Поскольку в последнее время я получила от вас много электронных писем с одним и тем же вопросом, отвечу на него прямо сейчас, чтобы вы успокоились. Я понятия не имею, откуда взялось моё имя. Королева говорит, что оно ей приснилось. Король утверждает, что вычитал его в книге и ещё неделю учился выговаривать.
Кого-то зовут Петером или Люси, кого-то – Урсулой или Германом. Моё имя отражает мою суть: я девочка, которая знает, чего хочет.
Бывает, я спотыкаюсь.
Порой нетвёрдо стою на ногах.
Но в остальное время я уверенно шагаю по жизни.
В этом вся я.
И если вас удивило, что я взялась рассказывать эту историю, хотя и не собиралась, то объясняю: я записываю всё это, потому что с недавних пор в мою жизнь вторгся злой рок.
Иными словами, большая беда.
С тех пор я уже не шагаю вперёд так уверенно, а скорее бреду, немного шатаясь. Моя крёстная говорит, что любое несчастье можно прогнать, если описать его словами. Поэтому я записываю то, что со мной произошло, в надежде остановить беду. Моя жизнь не должна подчиниться злому року. И чтобы этого не произошло, мне нужна ваша помощь. Пожалуйста, поддержите меня. Если, прочитав книгу, вы найдёте какой-то выход, позвоните или напишите мне и расскажите, что бы сделали на моём месте. Ведь скоро мне нужно будет принять решение, а я совершенно не представляю, как поступить.
Но сначала я расскажу, как обрела крёстную.
Во время моих крестин в соборе Святого Петра профессор Цаца Мосс сидела в седьмом ряду, едва не задыхаясь. В соборе в тот четверг были заняты все места до единого. Ещё на рассвете в очереди перед входом собралось более шестидесяти тысяч человек, и теперь они теснились на скамьях и табуретах. Люди прижимались к стенам и колоннам, обмахиваясь от духоты, и ожидали появления королевской четы. Повсюду были установлены экраны, телевизионные камеры снимали каждый уголок, а через динамики, будто ангельские голоса, разносились песнопения. Профессор плохо переносила шум. Она заткнула уши обрывками бумажных платочков и напоминала пациента стоматолога, который ждёт, когда же подействует анестезия.

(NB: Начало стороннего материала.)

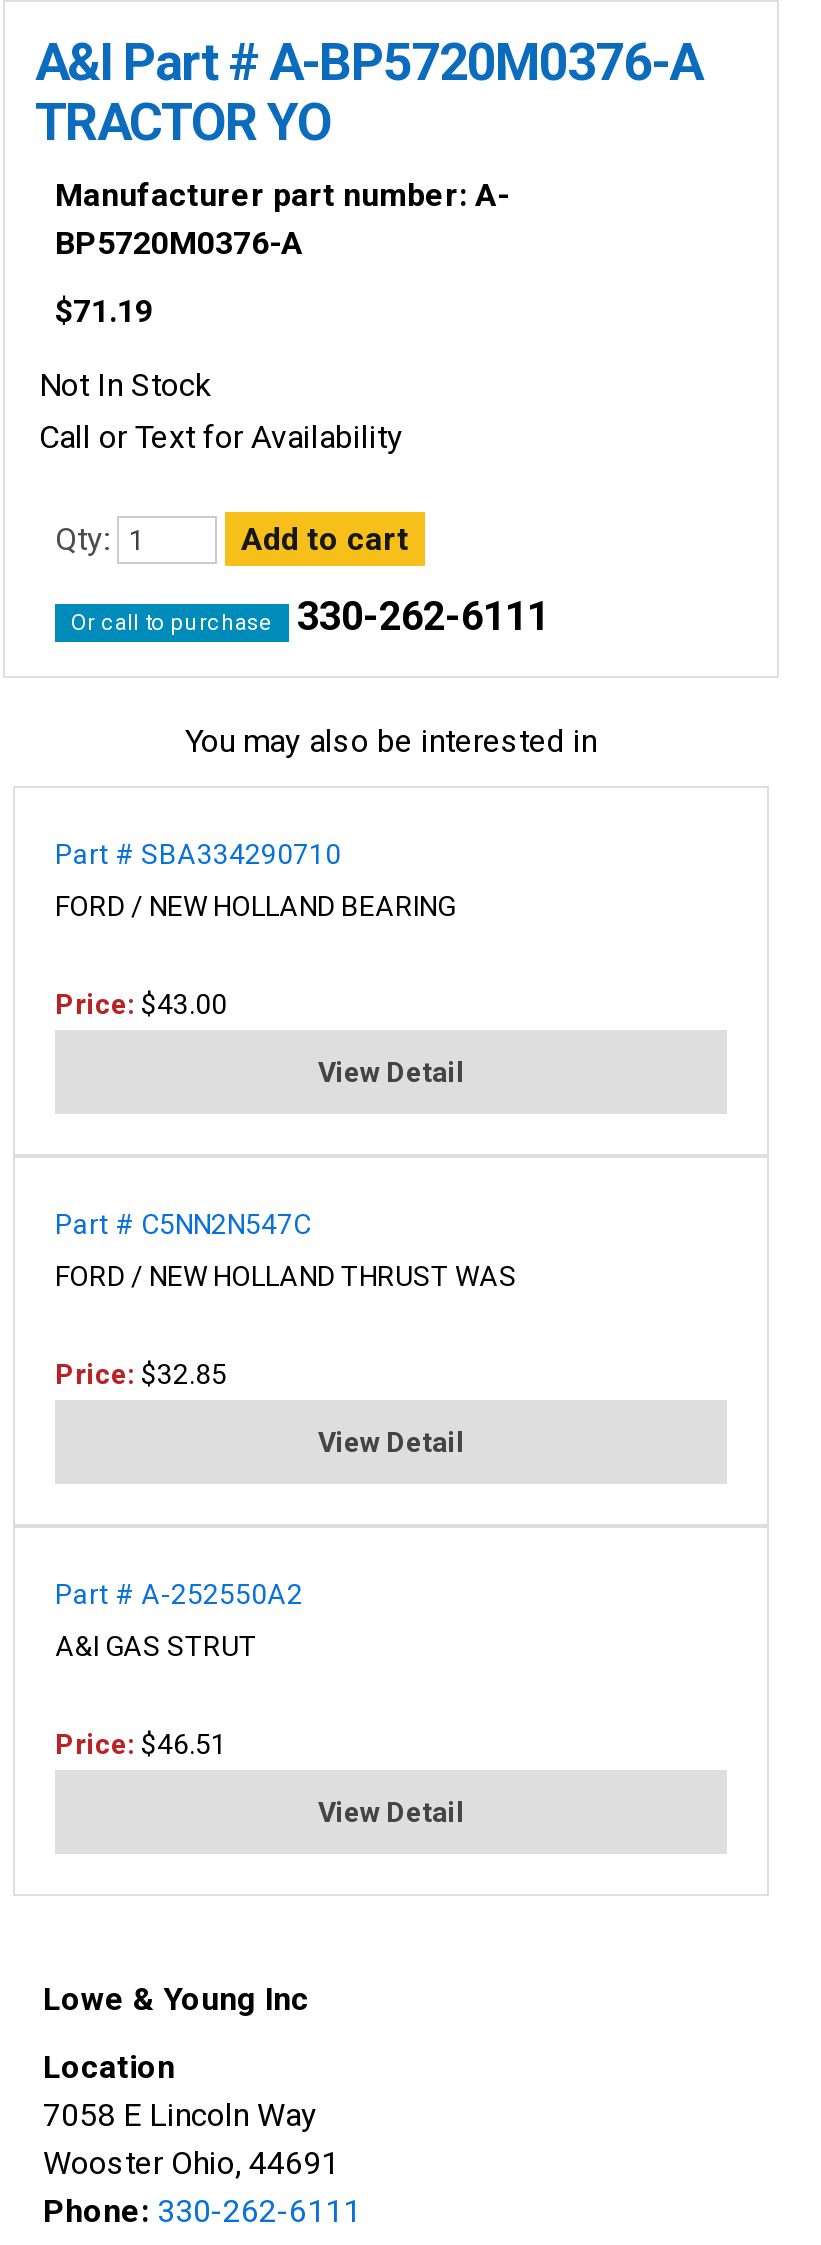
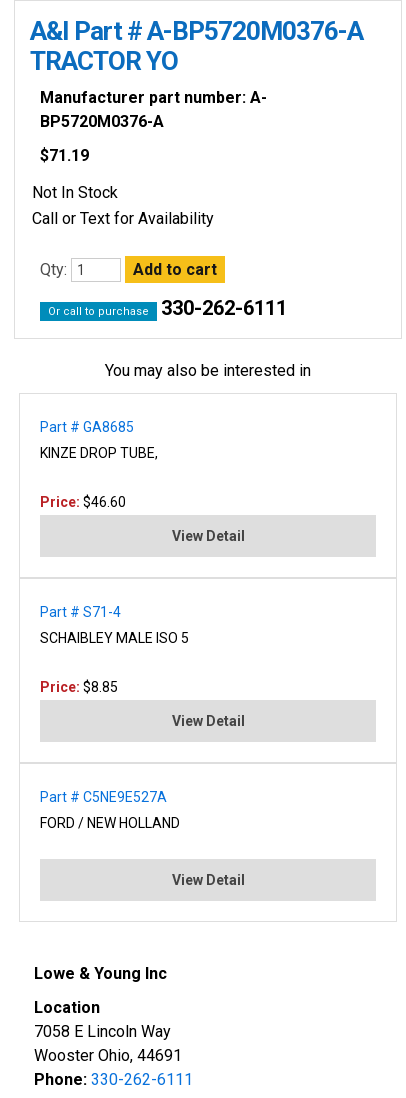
[55,838,341,870] Part # SBA334290710 -> [40,419,134,435] Part # GA8685
[55,890,455,922] FORD / NEW HOLLAND BEARING -> [40,445,158,461] KINZE DROP TUBE,
[55,988,227,1020] Price: $43.00 -> [40,494,126,510] Price: $46.60
[55,1208,311,1240] Part # C5NN2N547C -> [40,604,121,620] Part # S71-4
[55,1260,517,1292] FORD / NEW HOLLAND THRUST WAS -> [40,630,189,646] SCHAIBLEY MALE ISO 5
[55,1358,227,1390] Price: $32.85 -> [40,679,118,695] Price: $8.85
[55,1578,303,1760] Part # A-252550A2 | A&I GAS STRUT | Price: $46.51 -> [40,789,180,831] Part # C5NE9E527A | FORD / NEW HOLLAND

Я ещё не знала, кто такая профессор Мосс.
Наконец в собор вошла королевская чета, которую гости встретили аплодисментами и радостными возгласами. Король сиял, на лице королевы играла широкая улыбка, а я лежала у неё на руках и не понимала, с чего все так суетятся. Никто не объяснил мне, в чём смысл крестин, пришлось догадываться самой – и вся эта затея казалась мне глупой. Но разве я что-то смыслила? Мне было всего два, я ещё носила подгузники и до того момента не проронила ни слова. Я была словно бутылка с запечатанным горлышком. Тем не менее при виде меня половина присутствующих зарыдала, а другая принялась охать и ахать.
Я огляделась по сторонам.
Кроме профессора Мосс, не было никого, кто бы не перекрестился. Поэтому я сразу обратила на неё внимание. Она сидела в седьмом ряду с отсутствующим видом. Лоб её был нахмурен, из ушей, как сорняки, торчали обрывки платочков. Она единственная не стала выворачивать шею, когда Папа Римский поприветствовал королевскую чету и подошёл к алтарю. Гости успокоились. Музыка стихла. Собор Святого Петра погрузился в бархатную тишину, и Папа Римский приступил к делу.
Меня крестили.
Когда Папа Римский ухватил меня под мышки и поднял в воздух, словно трофей, толпа снова заволновалась. Все затопали, замахали руками. В ту же минуту из углов выпустили белых голубей, и они взлетели к высоким сводам собора. Хлопанье крыльев походило на шум прибоя, и Папа громко рассмеялся – ни дать ни взять моряк в рясе, который радуется, что снова обрёл твёрдую почву под ногами. По крайней мере, таким я увидела его, глядя сверху вниз. Папа, судя по всему, не собирался меня опускать. Вскоре мне надоело висеть в воздухе. Я немного посучила ногами, громко всплакнула и стала искать, к кому бы обратиться за помощью.
И тут произошло вот что.
Профессор Мосс посмотрела мне прямо в глаза.
– Стоп!
Слово гулко, как пушечный выстрел, прокатилось по всему собору Святого Петра. Гости вздрогнули, а Папа Римский от неожиданности чуть меня не уронил. Несколько голубей в панике врезались в окно и дождём посыпались на толпу, но никого это не смутило – зрители не сводили глаз с женщины, что поднялась с церковной скамьи. Камеры тоже развернулись в её сторону, и на всех экранах высветилось изображение профессора Цацы Мосс, которая вытаскивала из ушей обрывки бумажных платочков.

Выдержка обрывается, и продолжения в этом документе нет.